After Dark, My Sweet (James Foley) 1990


You may question whether a film from 1990 is a “classic” or not, but After Dark, My Sweet channels the best of film noir. Based on Jim Thompson’s dark brooding pulp fiction novel, the film died at the box office when first released. It has remained under the radar ever since. Critics complained at the time, director James Foley moved the film to the present day. That said, After Dark, My Sweet contains the dark, sun-baked, drenched California look that we have come to expect from noir. The pacing is a bit slow, but as I wrote in my review a while back, this is a film about characters, not plot. As uncompromising a bleak tale as any film noir from the golden age. The final part of the film is superbly done with a flawlessly constructed series of events, leading our three leads to their final destiny. Fantastic performance from Jason Patric!
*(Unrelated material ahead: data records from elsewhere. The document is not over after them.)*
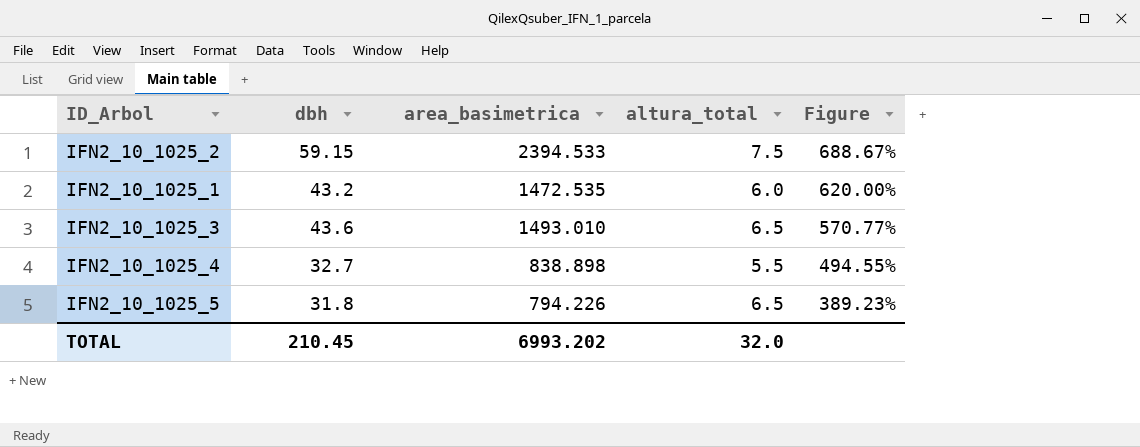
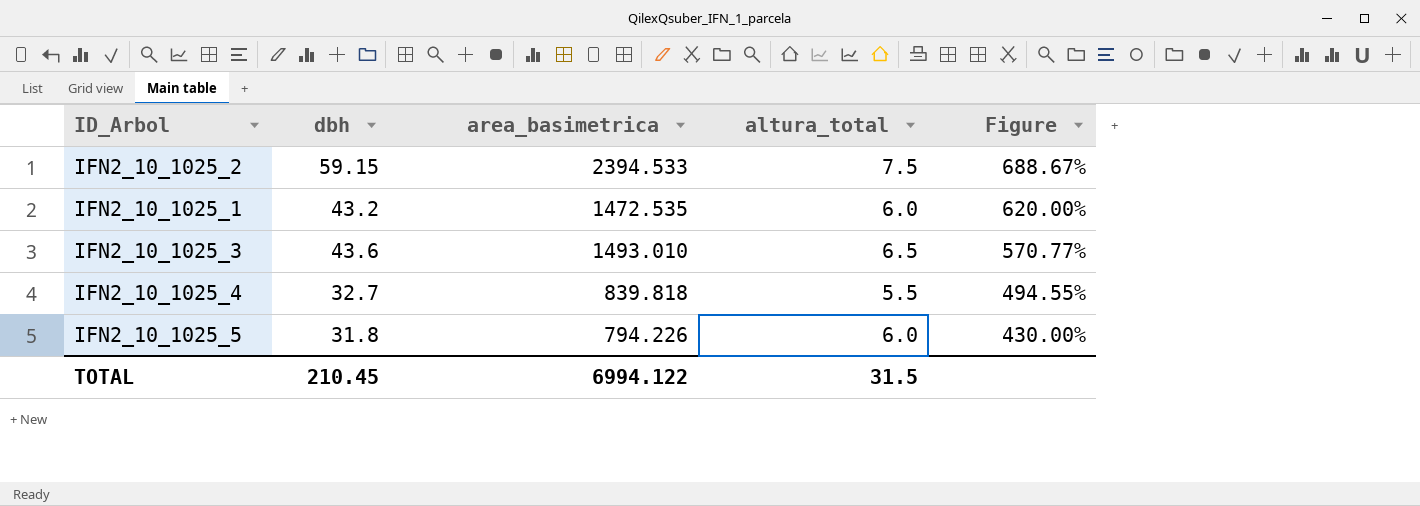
IFN2_10_1025_4 | area_basimetrica: 838.898 -> 839.818
IFN2_10_1025_5 | altura_total: 6.5 -> 6.0
IFN2_10_1025_5 | Figure: 389.23% -> 430.00%
TOTAL | area_basimetrica: 6993.202 -> 6994.122
TOTAL | altura_total: 32.0 -> 31.5

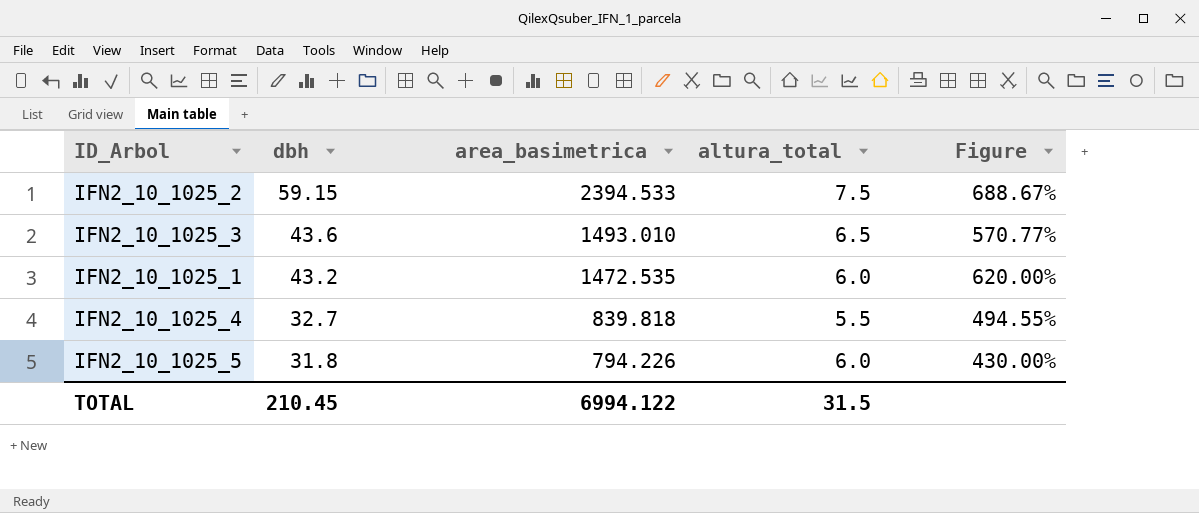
row order: Figure descending -> dbh descending

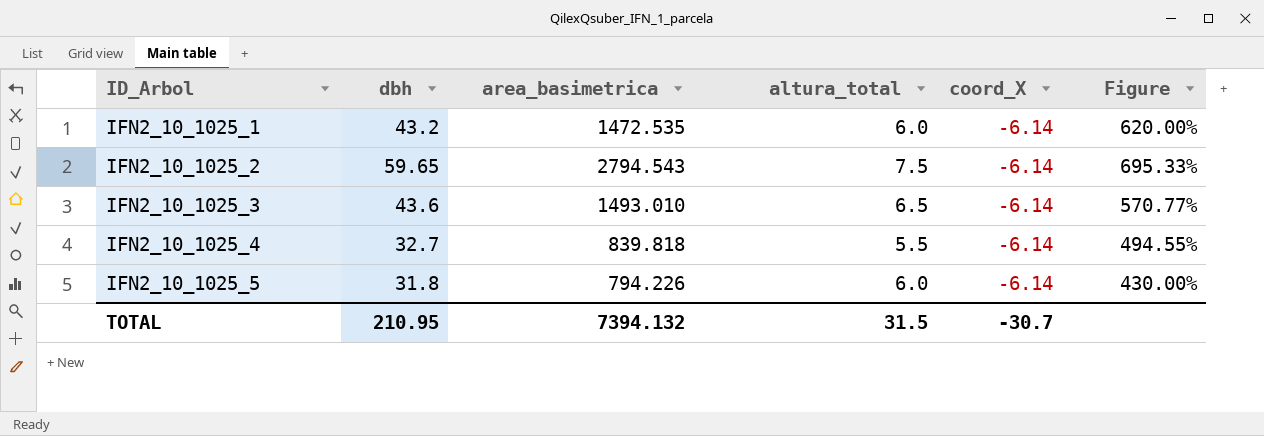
row order: dbh descending -> ID_Arbol ascending
column coord_X | position: none -> 5
IFN2_10_1025_2 | dbh: 59.15 -> 59.65
IFN2_10_1025_2 | area_basimetrica: 2394.533 -> 2794.543
IFN2_10_1025_2 | Figure: 688.67% -> 695.33%
TOTAL | dbh: 210.45 -> 210.95
TOTAL | area_basimetrica: 6994.122 -> 7394.132

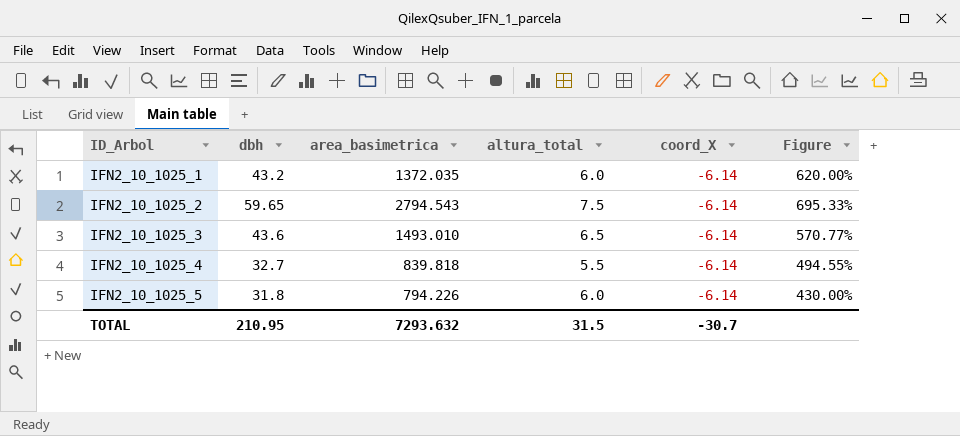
IFN2_10_1025_1 | area_basimetrica: 1472.535 -> 1372.035
TOTAL | area_basimetrica: 7394.132 -> 7293.632

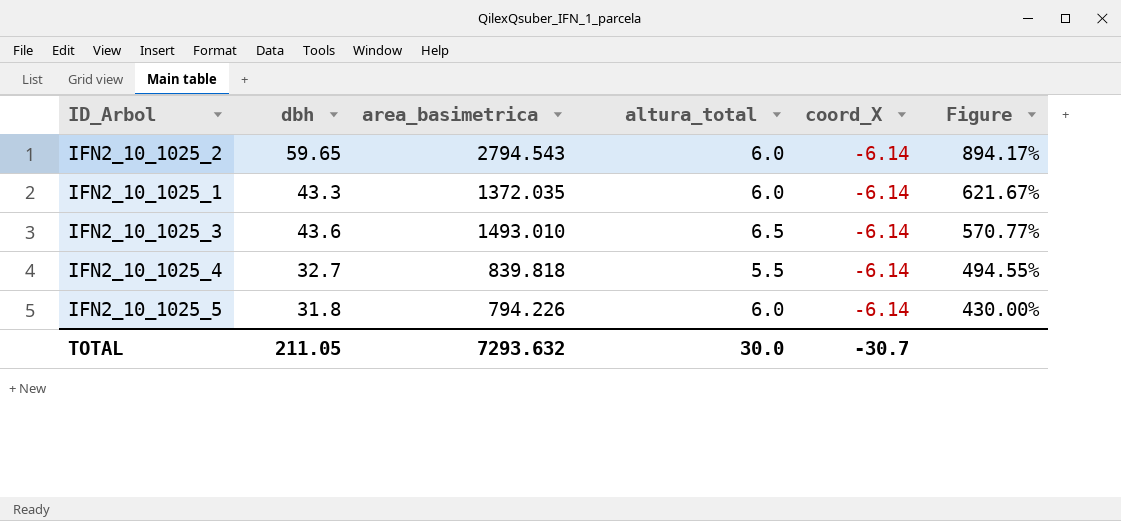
row order: ID_Arbol ascending -> Figure descending
IFN2_10_1025_2 | altura_total: 7.5 -> 6.0
IFN2_10_1025_2 | Figure: 695.33% -> 894.17%
IFN2_10_1025_1 | dbh: 43.2 -> 43.3
IFN2_10_1025_1 | Figure: 620.00% -> 621.67%
TOTAL | dbh: 210.95 -> 211.05
TOTAL | altura_total: 31.5 -> 30.0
Battle of Algiers (Gillo Pontecorvo) 1966

battleofalgiersMade it 1966, the film covers French Algier’s war of independence during the late 1950’s. Director Gillo Pontecorvo tells the story of Ali (Brahim Haggiag), a former petty thief, now a important member of the rebel Algerian Front de Liberation Nationale (FLN). Ali and others are eventually killed by the French military, but Algerian freedom would soon follow in 1962.  Filmed almost entirely in a newsreel style making it seem to pop right out of the nightly news. Powerful, and as relevant today as it was forty odd years ago. A textbook on guerilla warfare.We obviously have not learned much.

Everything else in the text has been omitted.